Пашкин глянул вдаль – в равнины и овраги; где-нибудь там ветры начинаются, происходят холодные тучи, разводится разная комариная мелочь и болезни, размышляют кулаки и спит сельская отсталость, а пролетариат живет один, в этой скучной пустоте, и обязан за всех все выдумать и сделать вручную вещество долгой жизни. И жалко стало Пашкину все свои профсоюзы, и он познал в себе дорогу к трудящимся.
– Я вам, товарищи, определю по профсоюзной линии какие-нибудь льготы, – сказал Пашкин.
– А откуда же ты льготы возьмешь? – спросил Сафронов. – Мы их вперед должны сделать и тебе передать, а ты нам.
Пашкин посмотрел на Сафронова своими уныло-предвидящими глазами и пошел внутрь города на службу. За ним вслед отправился Козлов и сказал ему, отдалившись:
– Товарищ Пашкин, вон у нас Вощев зачислился, а у него путевки с биржи труда нет. Вы его, как говорится, должны отчислить назад.
– Не вижу здесь никакого конфликта – в пролетариате сейчас убыток, – дал заключение Пашкин и оставил Козлова без утешения. А Козлов тотчас же начал падать пролетарской верой и захотел уйти внутрь города, чтобы писать там опорочивающие заявления и налаживать различные конфликты с целью организационных достижений.
До самого полудня время шло благополучно: никто не приходил на котлован из организующего или технического персонала, но земля все же углублялась под лопатами, считаясь лишь с силой и терпением землекопов. Вощев иногда наклонялся и подымал камешек, а также другой слипшийся прах и клал его на хранение в свои штаны. Его радовало и беспокоило почти вечное пребывание камешка в среде глины, в скоплении тьмы: значит, ему есть расчет там находиться, тем более следует человеку жить.
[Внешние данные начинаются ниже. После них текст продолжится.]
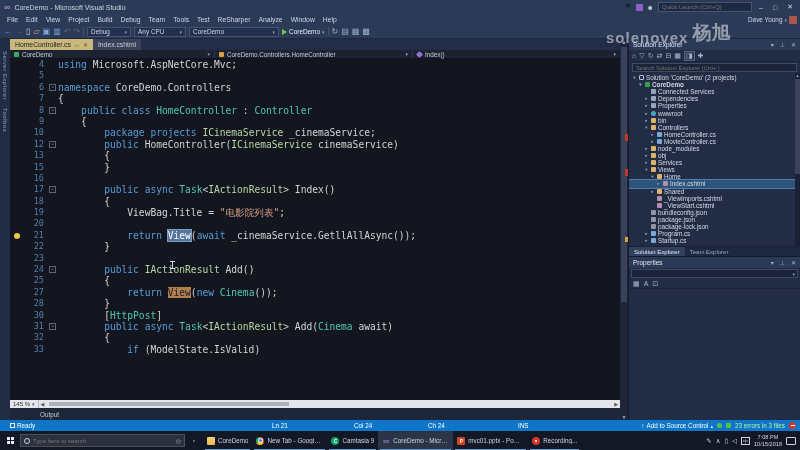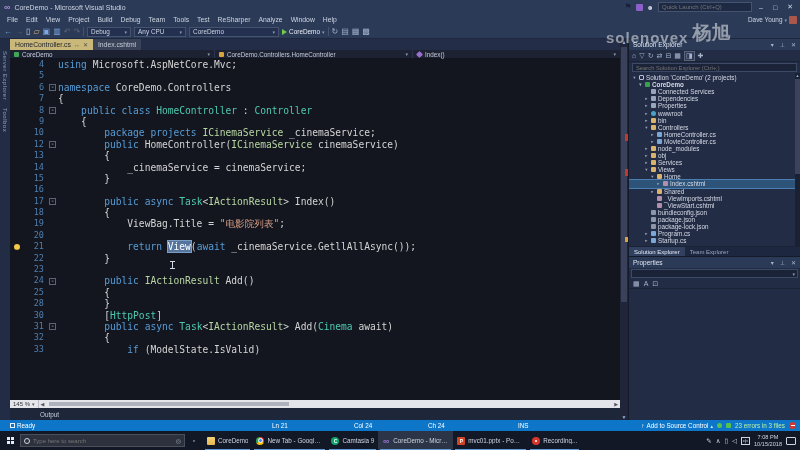--- a/index.html
+++ b/index.html
@@ -327,12 +327,6 @@
           </div>
           <div class="cl">
             <span class="m"></span>
-            <span class="ln">14</span>
-            <span class="fold"></span>
-            <span class="txt"><span class="tk-p">            _cinemaService = cinemaService;</span></span>
-          </div>
-          <div class="cl">
-            <span class="m"></span>
             <span class="ln">15</span>
             <span class="fold"></span>
             <span class="txt"><span class="tk-p">        }</span></span>

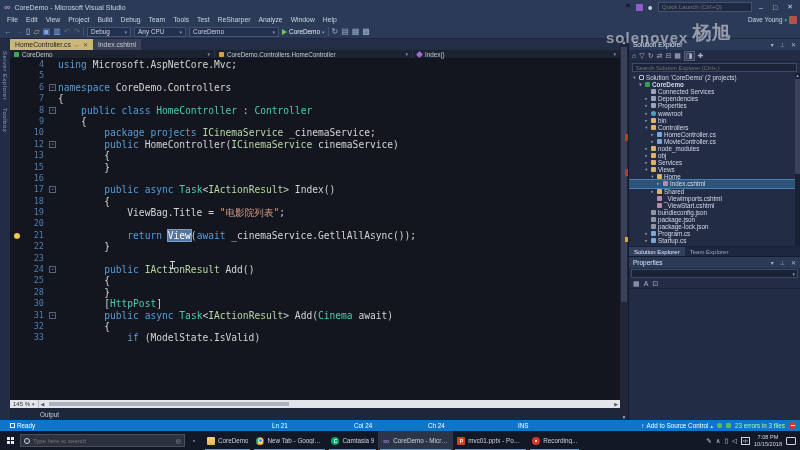--- a/index.html
+++ b/index.html
@@ -399,6 +399,12 @@
           </div>
           <div class="cl">
             <span class="m"></span>
+            <span class="ln">27</span>
+            <span class="fold"></span>
+            <span class="txt"><span class="tk-p">            </span><span class="tk-k">return</span><span class="tk-p"> </span><span class="tk-hl">View</span><span class="tk-p">(</span><span class="tk-k">new</span><span class="tk-p"> </span><span class="tk-t">Cinema</span><span class="tk-p">());</span></span>
+          </div>
+          <div class="cl">
+            <span class="m"></span>
             <span class="ln">28</span>
             <span class="fold"></span>
             <span class="txt"><span class="tk-p">        }</span></span>

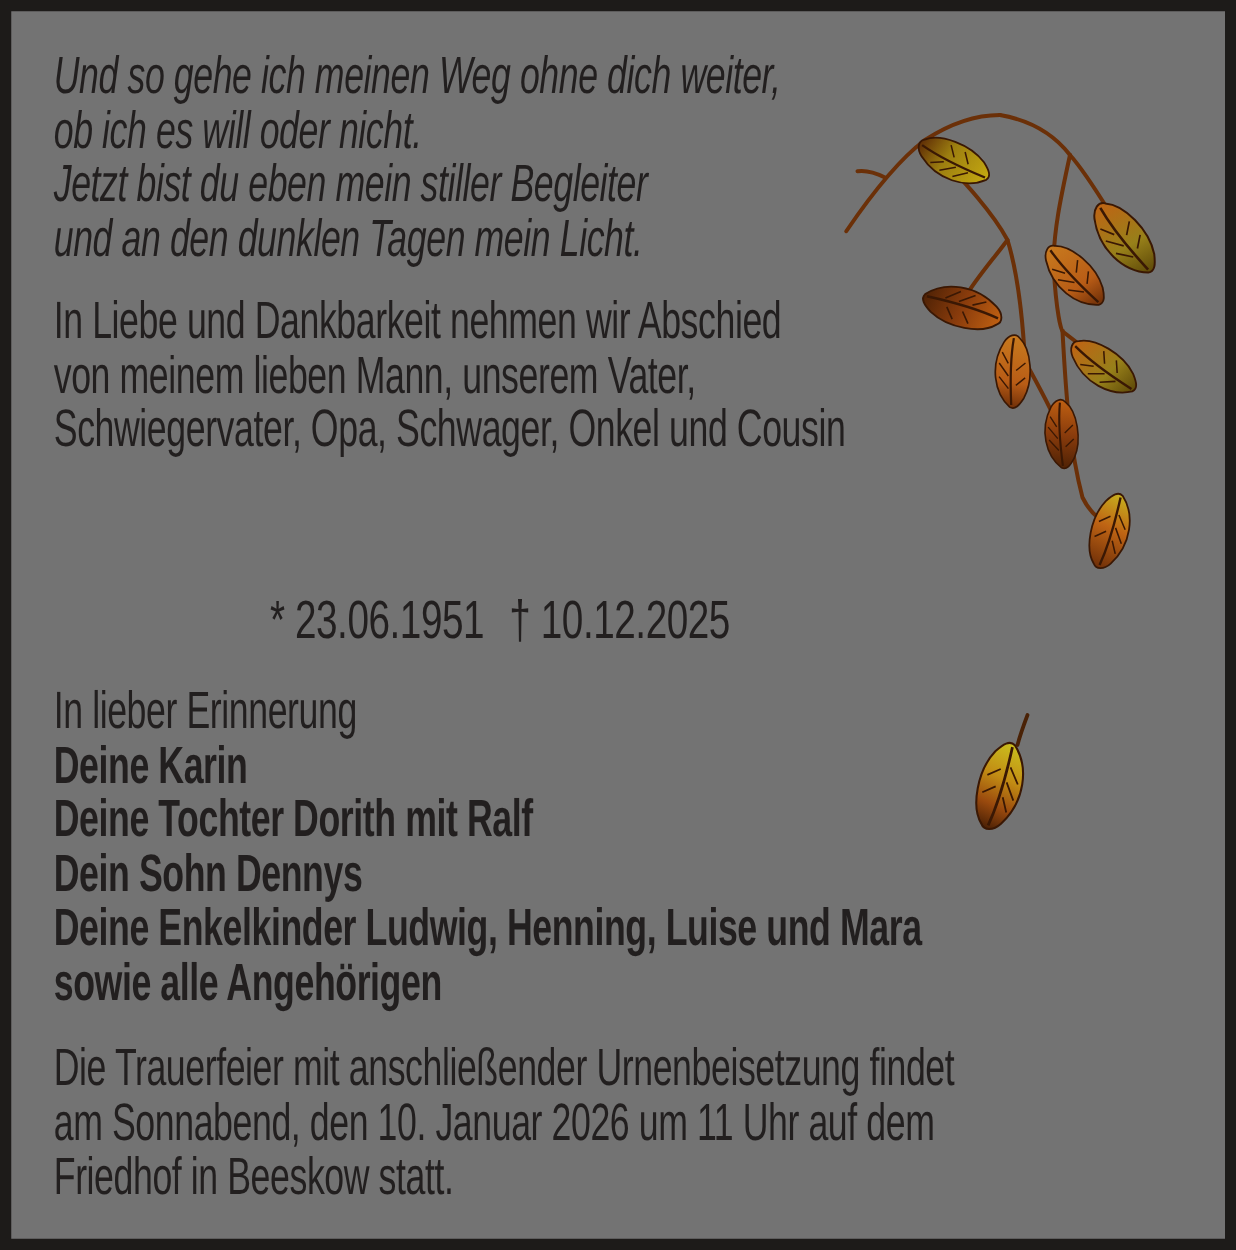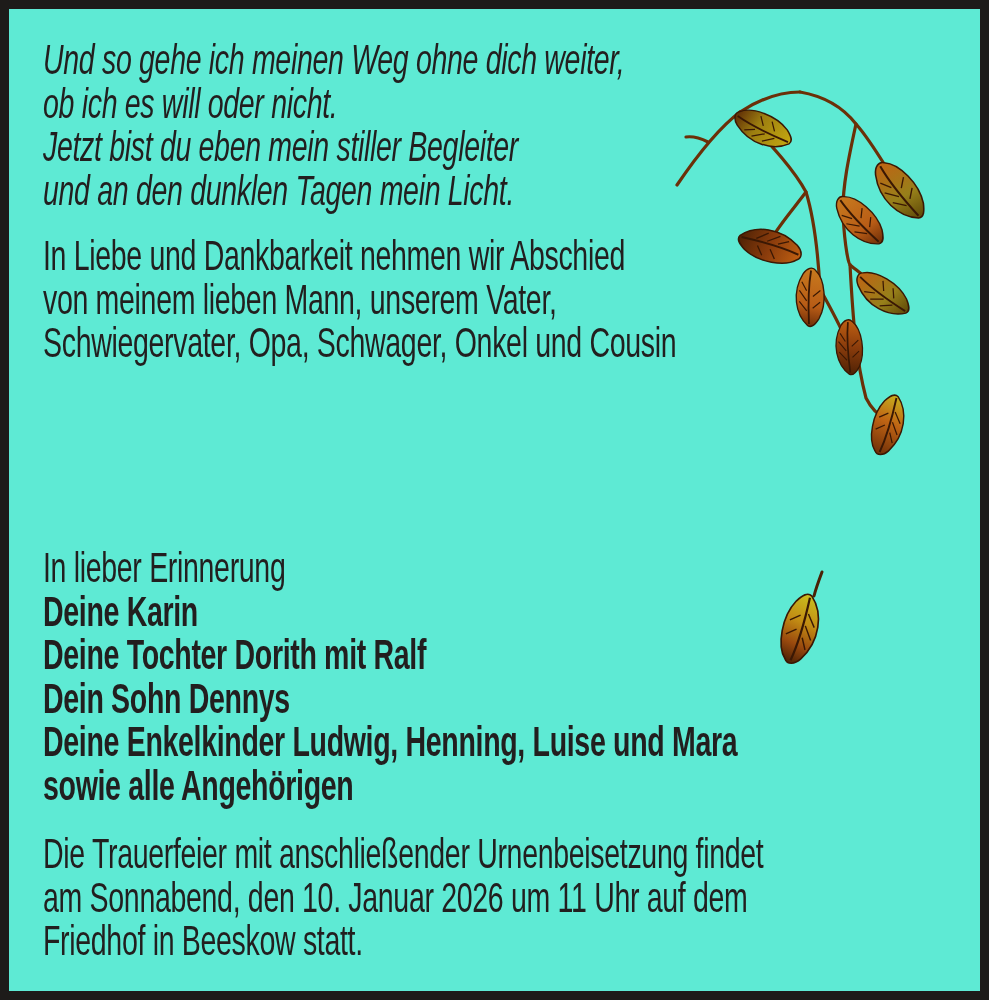--- a/index.html
+++ b/index.html
@@ -8,7 +8,7 @@
     width:989px;height:1000px;
     box-sizing:border-box;
     border:9px solid #1d1b19;
-    background:#5eead4;
+    background:#737373;
     overflow:hidden;
     font-family:"Liberation Sans",sans-serif;
     color:#221f1f;

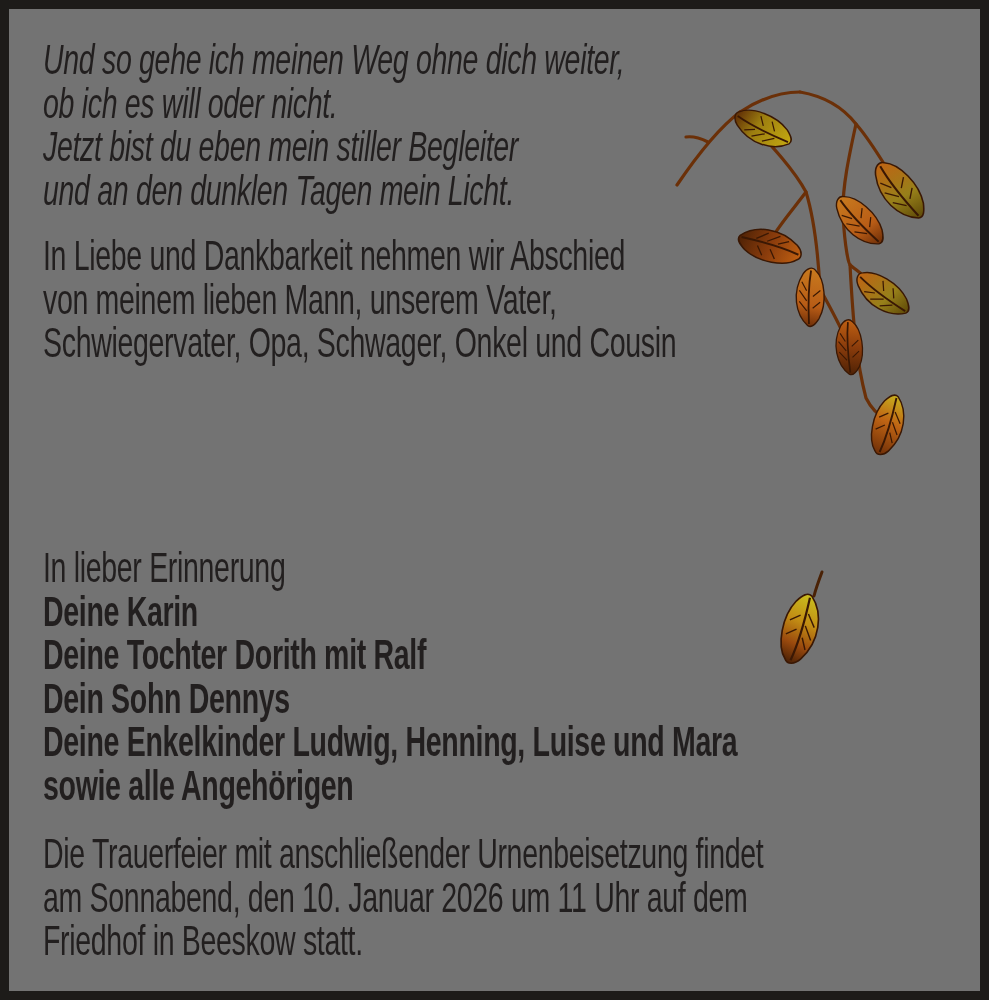--- a/index.html
+++ b/index.html
@@ -50,6 +50,11 @@
   </div>
 
 
+  <div class="block center-wrap" style="left:34px;top:465px;">
+    <div class="dates">
+      <span>* 23.06.1951</span><span class="gap"></span><span>† 10.12.2025</span>
+    </div>
+  </div>
 
   <div class="block t condense" style="left:34px;top:537px;">
     <div class="line">In lieber Erinnerung</div>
После полудня Козлов уже не мог надышаться – он старался вздыхать серьезно и глубоко, но воздух не проникал, как прежде, вплоть до живота, а действовал лишь поверхностно. Козлов сел в обнаженный грунт и дотронулся руками к костяному своему лицу.
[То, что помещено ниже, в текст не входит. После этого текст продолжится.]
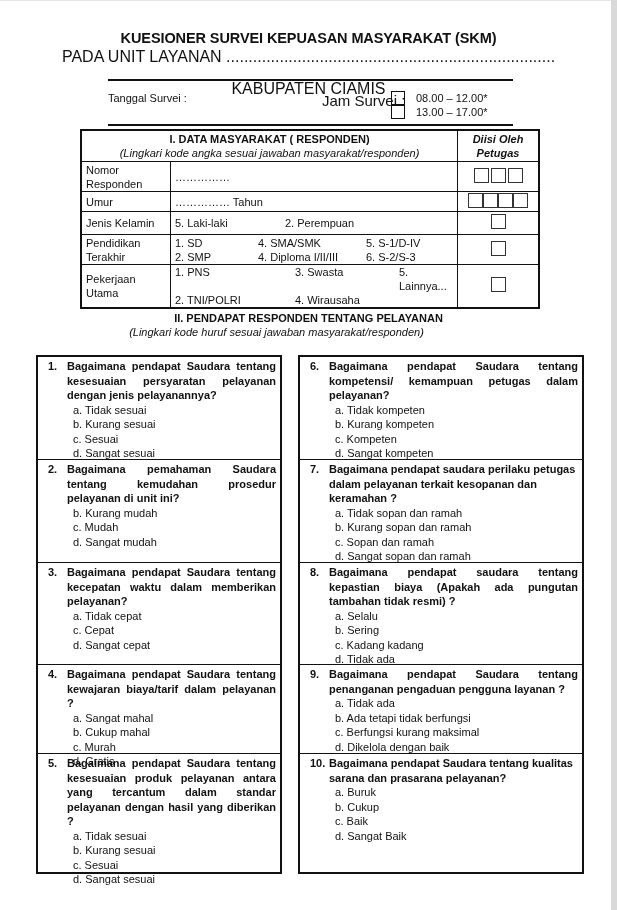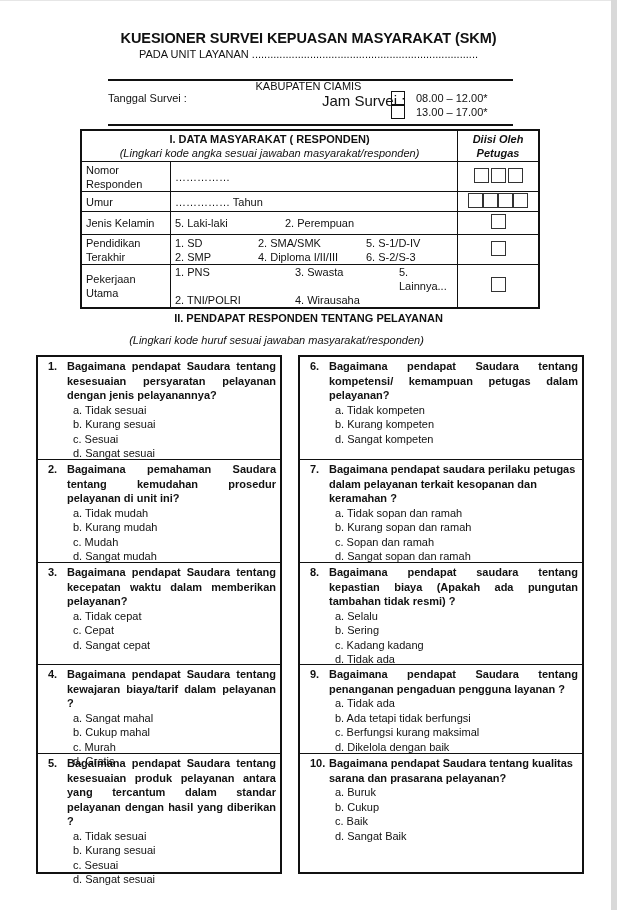--- a/index.html
+++ b/index.html
@@ -11,7 +11,7 @@
     .edge-top { position:absolute; left:0; top:0; width:611px; height:1px; background:#e6e6e6; }
 
     .title { position:absolute; left:0; width:617px; text-align:center; top:30px; font-weight:bold; font-size:14.5px; letter-spacing:-0.1px; }
-    .subtitle { position:absolute; left:0; width:617px; text-align:center; font-size:11px; }
+    .subtitle { position:absolute; left:0; width:617px; text-align:center; font-size:16px; }
     .st1 { top:48px; }
     .st2 { top:64px;margin-top:16px; }
     .rule { position:absolute; left:108px; width:405px; height:2px; background:#111; }

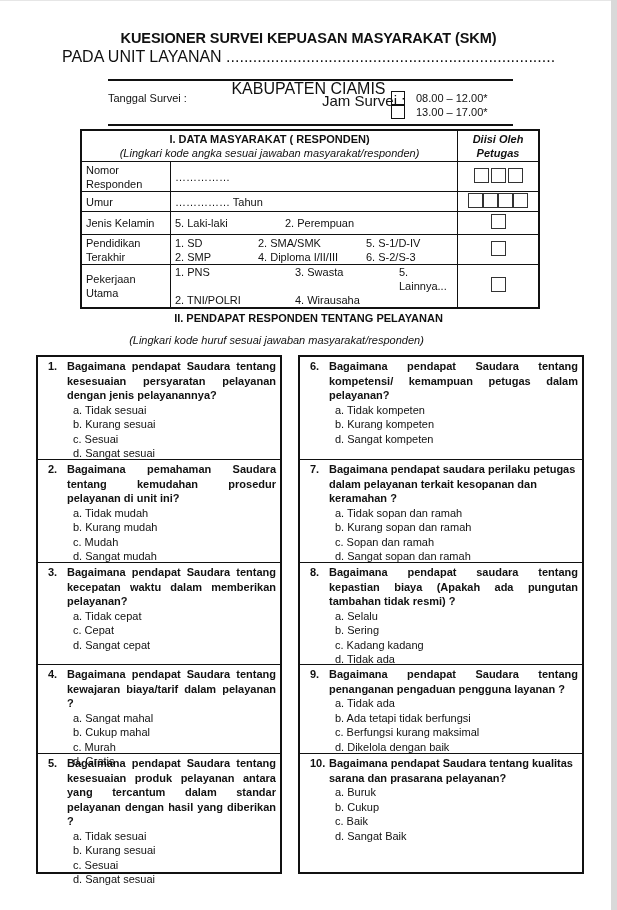--- a/index.html
+++ b/index.html
@@ -120,7 +120,7 @@
     <td>
       <div class="grid3" style="grid-template-columns:73px 98px auto">
         <span>1.  SD</span>
-        <span>2.  SMA/SMK</span>
+        <span>4.  SMA/SMK</span>
         <span>5. S-1/D-IV</span>
         <span>2.  SMP</span>
         <span>4.  Diploma I/II/III</span>

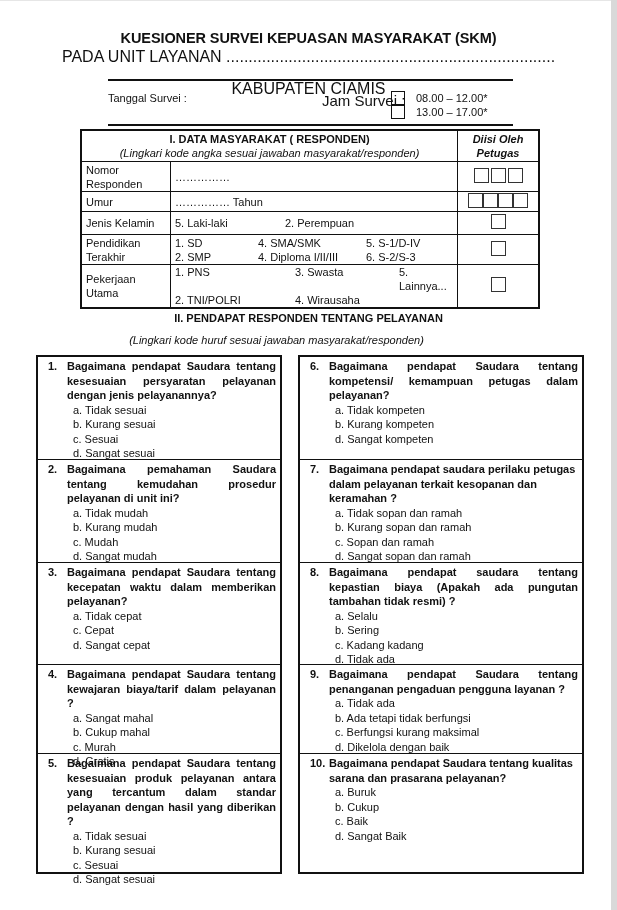--- a/index.html
+++ b/index.html
@@ -42,7 +42,7 @@
     .cbox.lg { width:15px; height:15px; }
 
     .sec2 { position:absolute; left:0; width:617px; text-align:center; top:312px; font-weight:bold; font-size:11px; }
-    .sec2sub { position:absolute; left:0; width:553px; text-align:center; top:334px; font-style:italic; font-size:11px; }
+    .sec2sub { position:absolute; left:0; width:553px; text-align:center; top:326px; font-style:italic; font-size:11px; }
 
     .col { position:absolute; top:355px; border:2px solid #111; box-sizing:border-box; }
     .col.left { left:36px; width:246px; height:519px; }

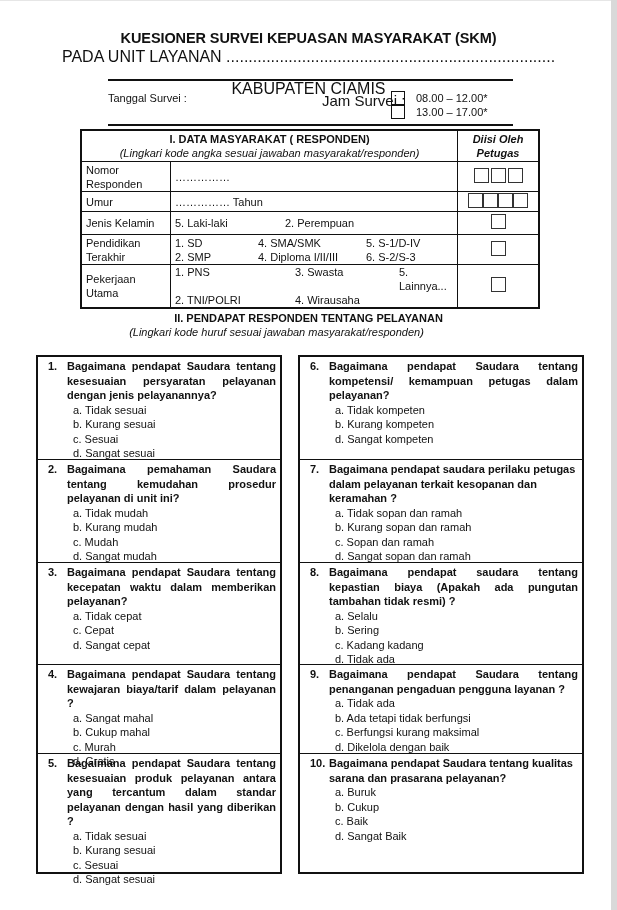--- a/index.html
+++ b/index.html
@@ -220,6 +220,7 @@
     <div class="opts">
       <span class="opt">a.  Tidak kompeten</span>
       <span class="opt">b.  Kurang kompeten</span>
+      <span class="opt">c.  Kompeten</span>
       <span class="opt">d.  Sangat kompeten</span>
     </div>
   </div>

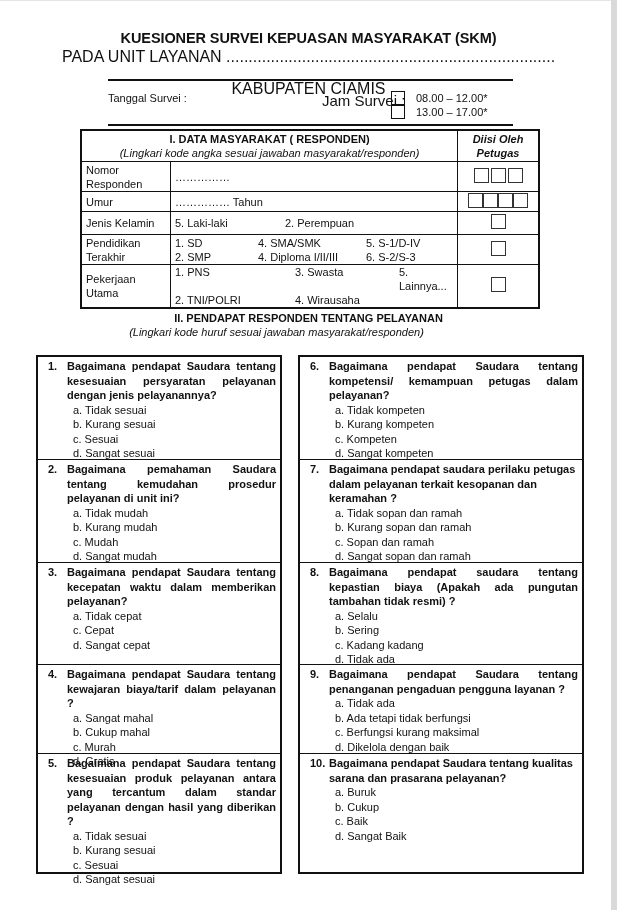--- a/index.html
+++ b/index.html
@@ -168,7 +168,6 @@
         <span class="qtext">Bagaimana pemahaman Saudara tentang kemudahan prosedur pelayanan di unit ini?</span>
       </div>
     <div class="opts">
-      <span class="opt">a. Tidak mudah</span>
       <span class="opt">b. Kurang mudah</span>
       <span class="opt">c. Mudah</span>
       <span class="opt">d. Sangat mudah</span>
– Расстроился? – спросил его Сафронов. – Тебе для прочности надо бы в физкультуру записаться, а ты уважаешь конфликт: ты мыслишь отстало.
Чиклин без спуску и промежутка громил ломом плиту самородного камня, не останавливаясь для мысли или настроения, он не знал, для чего ему жить иначе – еще вором станешь или тронешь революцию.
– Козлов опять ослаб! – сказал Чиклину Сафронов. – Не переживет он социализма: какой-то функции в нем не хватает!
Здесь Чиклин сразу начал думать, потому что его жизни некуда было деваться, раз исход ее в землю прекратился; он прислонился влажной спиной к отвесу выемки, глянул вдаль и вообразил воспоминание – больше он ничего думать не мог. В ближнем к котловану овраге сейчас росли понемногу травы и замертво лежал ничтожный песок; неотлучное солнце безрасчетно расточало свое тело на каждую мелочь здешней, низкой жизни, и оно же, посредством теплых ливней, вырыло в старину овраг, но туда еще не помещено никакой пролетарской пользы. Проверяя свой ум, Чиклин пошел в овраг и обмерил его привычным шагом, равномерно дыша для счета. Овраг был полностью нужен для котлована, следовало только спланировать откосы и врезать глубину в водоупор.